Re: [PATCHSET for-4.11] cgroup: implement cgroup v2 thread mode

From: Mike Galbraith
Date: Tue Mar 14 2017 - 10:51:05 EST


On Mon, 2017-03-13 at 15:26 -0400, Tejun Heo wrote:
> Hello, Mike.
>
> Sorry about the long delay.
>
> On Mon, Feb 13, 2017 at 06:45:07AM +0100, Mike Galbraith wrote:
> > > > So, as long as the depth stays reasonable (single digit or lower),
> > > > what we try to do is keeping tree traversal operations aggregated or
> > > > located on slow paths. There still are places that this overhead
> > > > shows up (e.g. the block controllers aren't too optimized) but it
> > > > isn't particularly difficult to make a handful of layers not matter at
> > > > all.
> > >
> > > A handful of cpu bean counting layers stings considerably.
>
> Hmm... yeah, I was trying to think about ways to avoid full scheduling
> overhead at each layer (the scheduler does a lot per each layer of
> scheduling) but don't think it's possible to circumvent that without
> introducing a whole lot of scheduling artifacts.

Yup.

> In a lot of workloads, the added overhead from several layers of CPU
> controllers doesn't seem to get in the way too much (most threads do
> something other than scheduling after all).
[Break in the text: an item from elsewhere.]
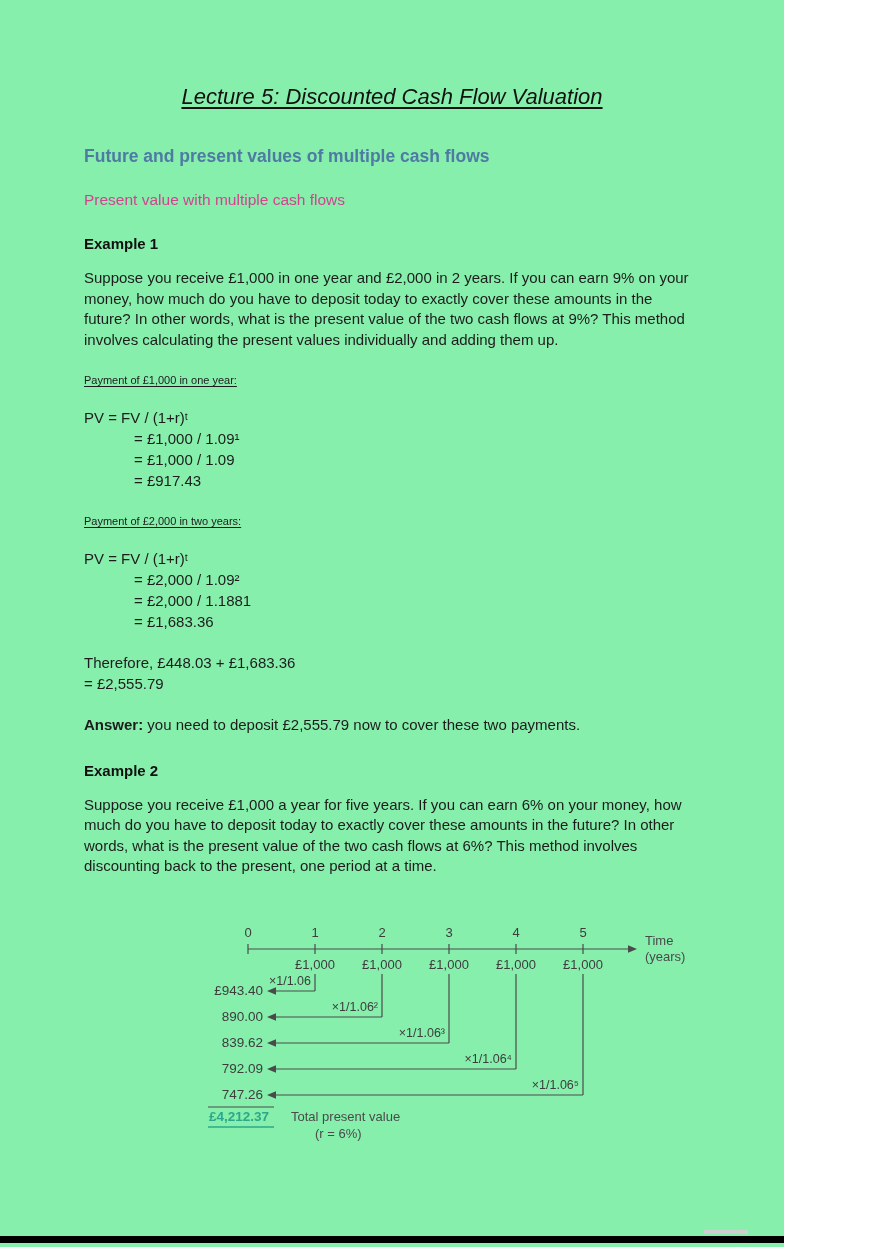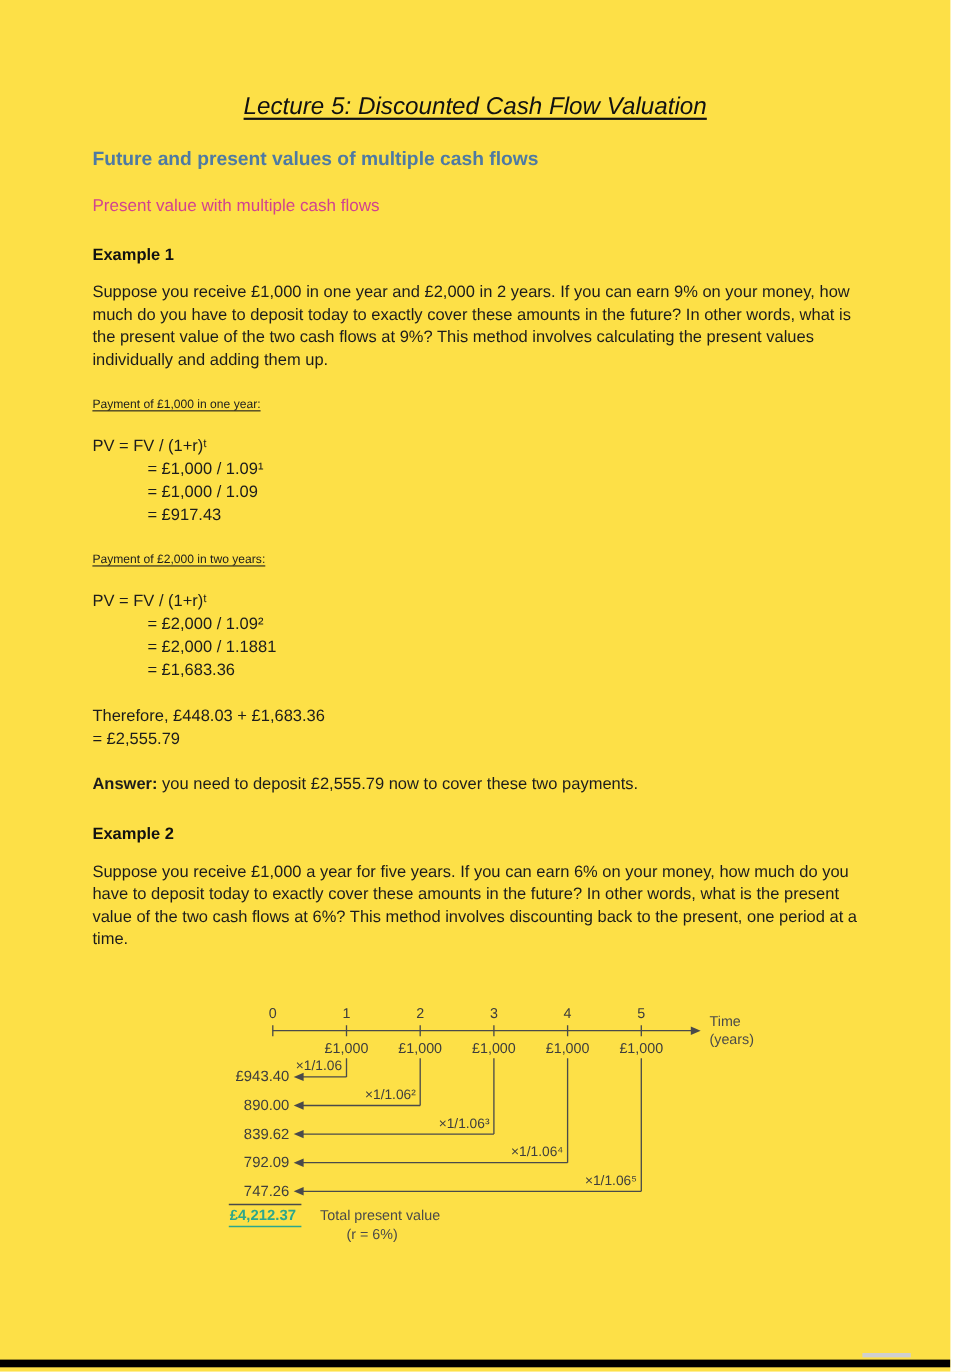"Lecture 5: Discounted Cash Flow" .page { background: #fde047 -> #86efac; width: 864px -> 784px }
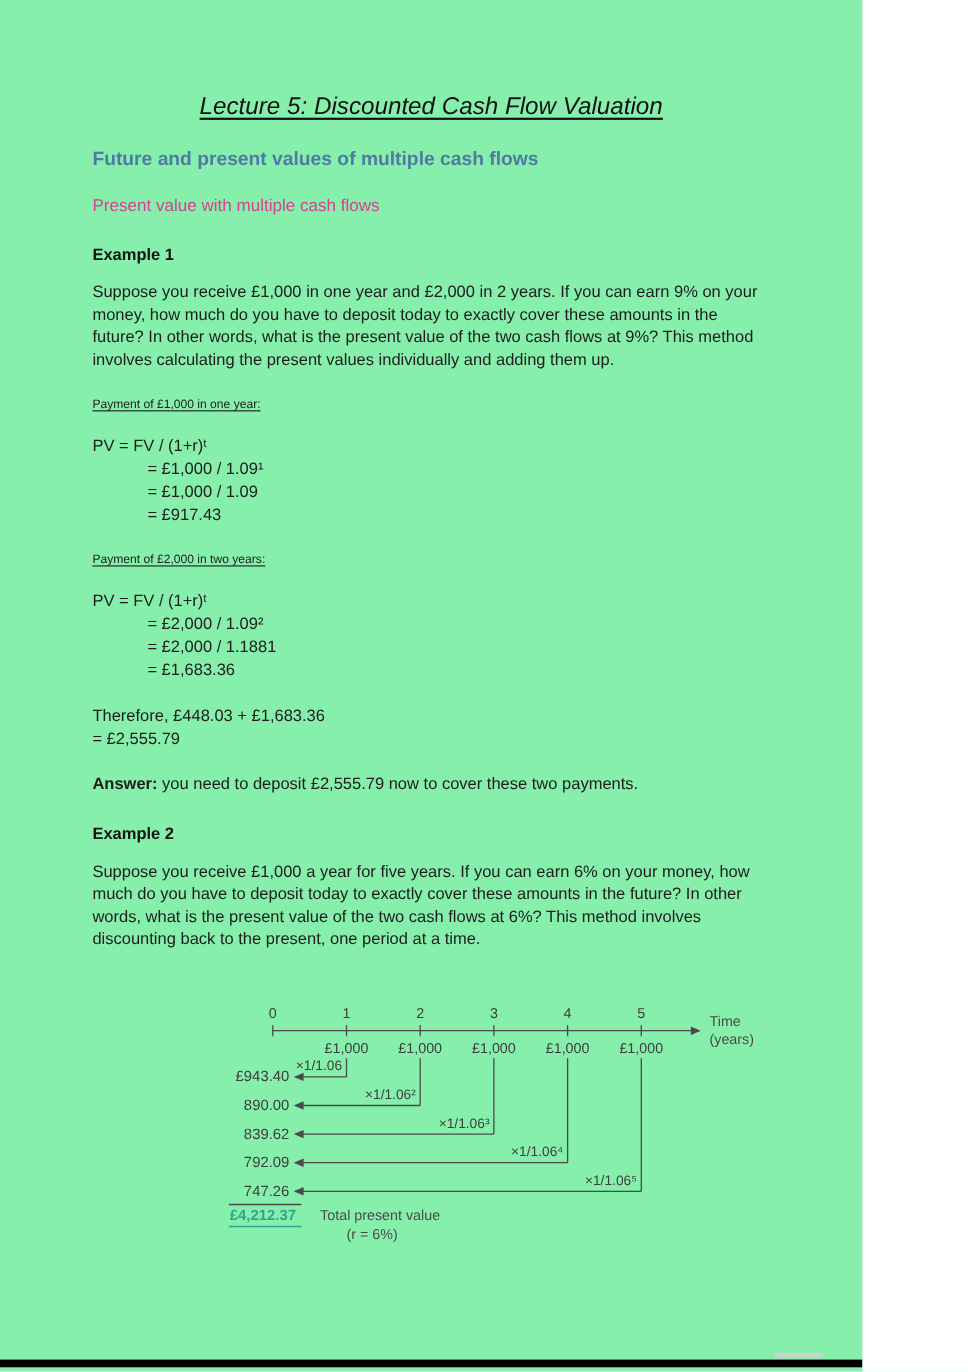"Future and present values of" .section-heading { margin: 24px 0 0 0 -> 36px 0 0 0 }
Sure, don't schedule a lot, it doesn't hurt much, but there are plenty
of loads that routinely do schedule a LOT, and there it matters a LOT..
which is why network benchmarks tend to be severely allergic to
scheduler lard.

> The only major issue that
> we're seeing in the fleet is the cgroup iteration in idle rebalancing
> code pushing up the scheduling latency too much but that's a different
> issue.

Hm, I would suspect PELT to be the culprit there. It helps smooth out
load balancing, but will stack "skinny looking" tasks.

-Mike